Obama the Born-Again Budget Cutter?!?
by Dan MitchellChalk up another victory – at least on the rhetorical level – for the Tea Party.
President Obama will release his fiscal year 2012 budget Monday and he’s apparently become a born-again fiscal conservative. Here are some excerpts from a Washington Post story.
President Obama will respond to a Republican push for a drastic reduction in government spending by proposing sharp cuts of his own in a fiscal 2012 budget blueprint that aims to trim record federal deficits by $1.1 trillion over the next decade. …two-thirds of the savings would come from spending cuts that are draconian by Democratic standards… When it lands Monday on Capitol Hill, Obama’s plan will launch a bidding war with Republicans over how deeply and swiftly to cut, as the two parties seek a path to fiscal stability for a nation awash in red ink.
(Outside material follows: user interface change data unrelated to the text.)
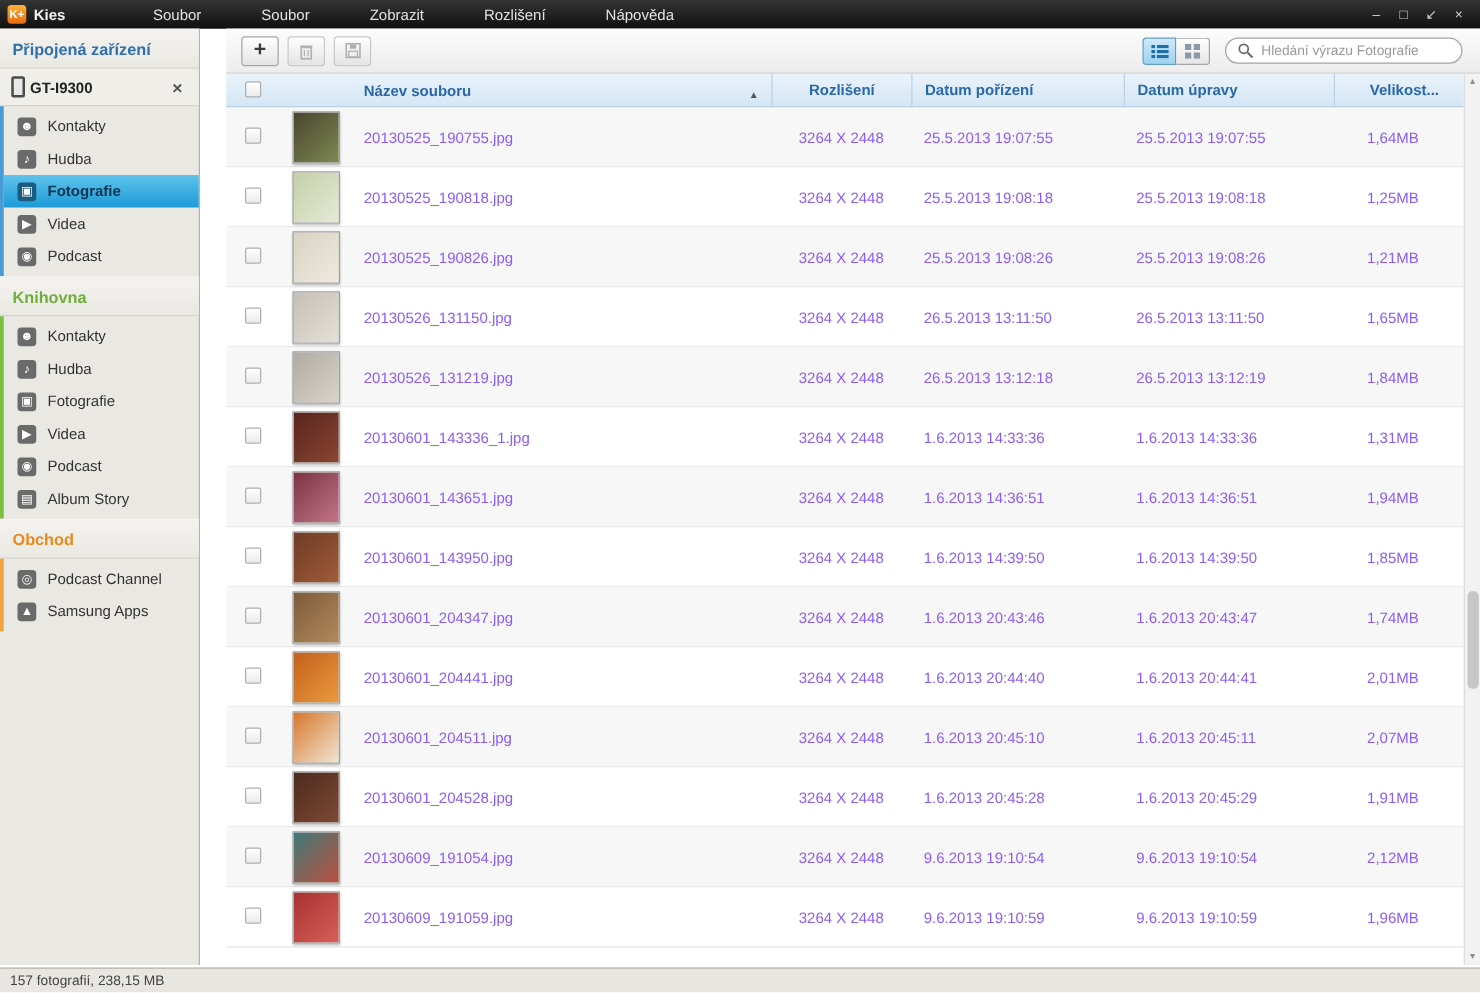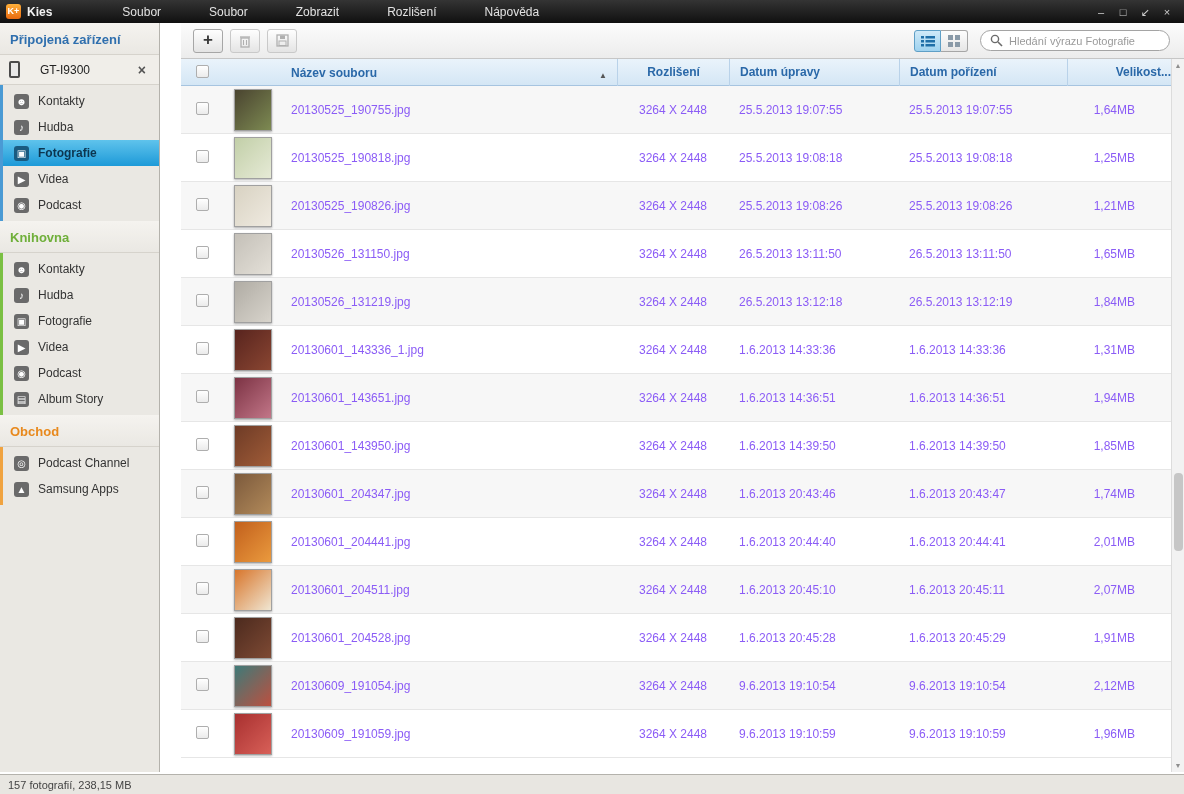"GT-I9300" .device-name { font-weight: normal -> bold; margin-left: 20px -> 4px }
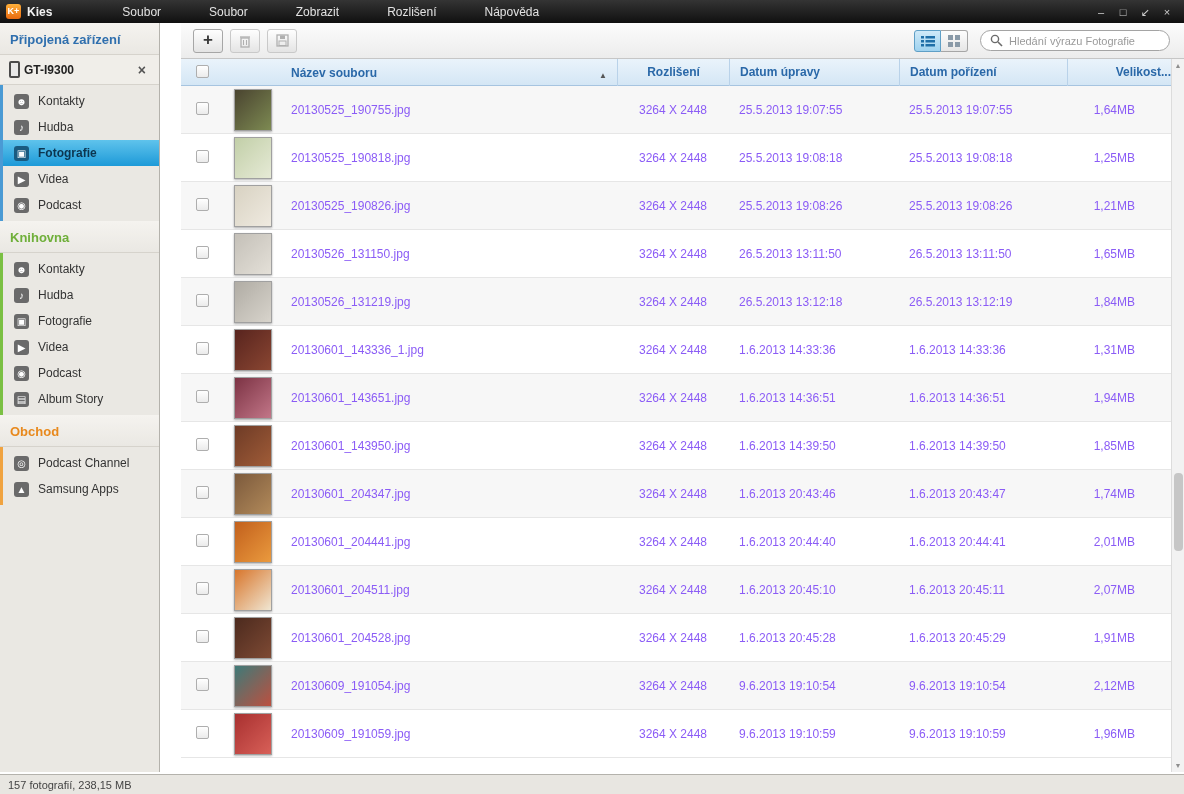"Datum úpravy" div.th-sep { order: before "Datum pořízení" -> after "Datum pořízení" }
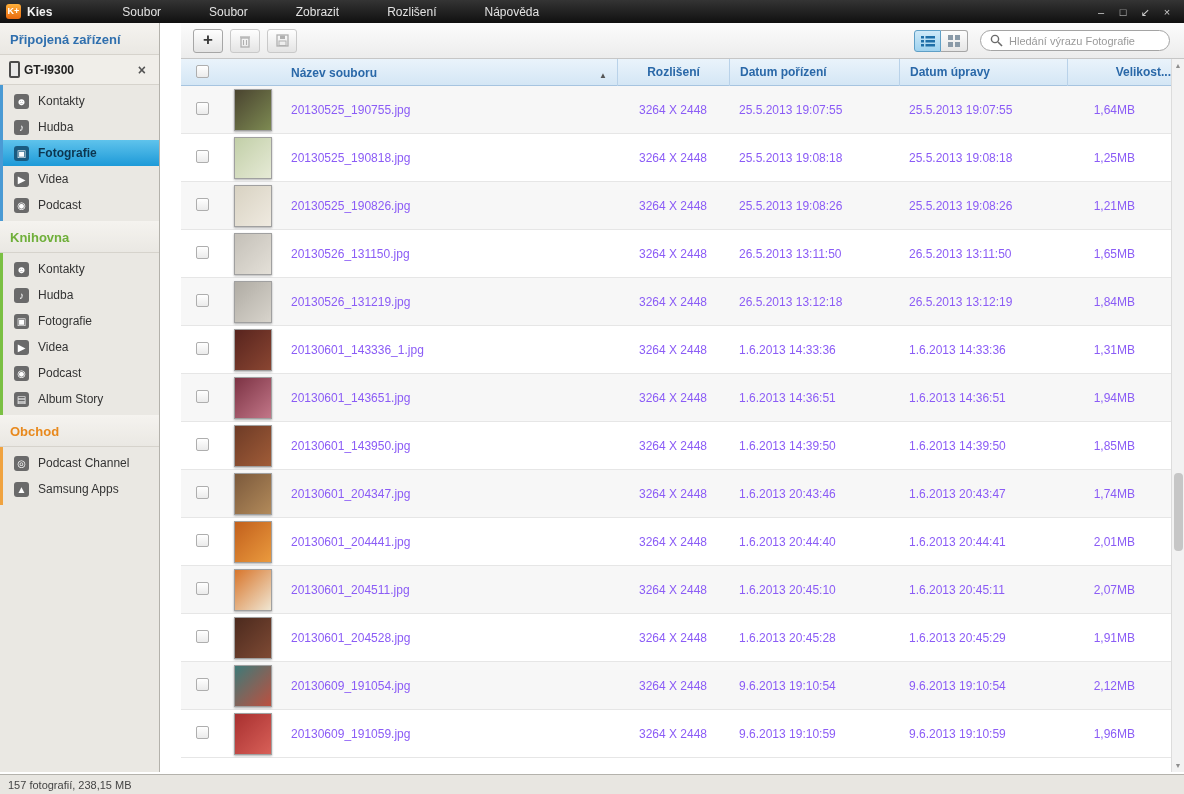"Velikost..." .table-head .c-size { text-align: right -> center }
I’m skeptical of battlefield conversions, particularly when politicians utilize the dishonest Washington definition of a budget cut – increasing spending by less than previously planned. So the first thing I’ll do when the budget is released Monday is to visit the Historical Tables of the Budget website and see what spending is projected to be in 2011 and what Obama is asking for in 2012.
Those numbers probably won’t be accurate since the Obama Administration (like previous ones) will use best-case assumptions, but at least we’ll get a sense of whether:
a) spending actually is being cut (I’m not holding my breath for this miracle), or
b) spending is frozen at current levels (this approach would balance the budget by 2017, but it’s almost as unlikely at the first option), or
c) spending is being restrained (perhaps 2 percent growth, enough to keep pace with inflation), or
d) spending is growing far too fast (say 4 percent growth, pushing America quickly in the wrong direction), or
e) spending is continuing to explode (5 percent growth, 6 percent growth, or even more, meaning we’ll be Greece sooner than we think).
My guess, for what it’s worth, is that the Obama Administration will claim (d) but will actually be proposing (e) if more realistic assumptions are used.